BEGIN Data extracts
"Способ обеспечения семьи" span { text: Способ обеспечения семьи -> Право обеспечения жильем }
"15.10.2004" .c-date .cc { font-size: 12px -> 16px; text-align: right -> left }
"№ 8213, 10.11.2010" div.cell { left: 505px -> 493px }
END Data extracts
BEGIN Data extracts
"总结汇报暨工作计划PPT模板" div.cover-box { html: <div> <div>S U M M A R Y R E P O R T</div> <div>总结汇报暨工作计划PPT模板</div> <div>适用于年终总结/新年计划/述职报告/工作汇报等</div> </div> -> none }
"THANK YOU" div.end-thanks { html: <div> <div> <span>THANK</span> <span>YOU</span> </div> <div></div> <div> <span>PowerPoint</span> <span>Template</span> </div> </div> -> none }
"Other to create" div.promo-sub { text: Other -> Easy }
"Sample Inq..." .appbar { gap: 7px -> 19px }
END Data extracts
▸ **Problem to solve**
Taking the listing above as the source, transcribe only the lines starting at the line with "text: Other ->" and going through the line with "gap: 7px ->", unaltered and with both ends included.

▸ **Output**
"Other to create" div.promo-sub { text: Other -> Easy }
"Sample Inq..." .appbar { gap: 7px -> 19px }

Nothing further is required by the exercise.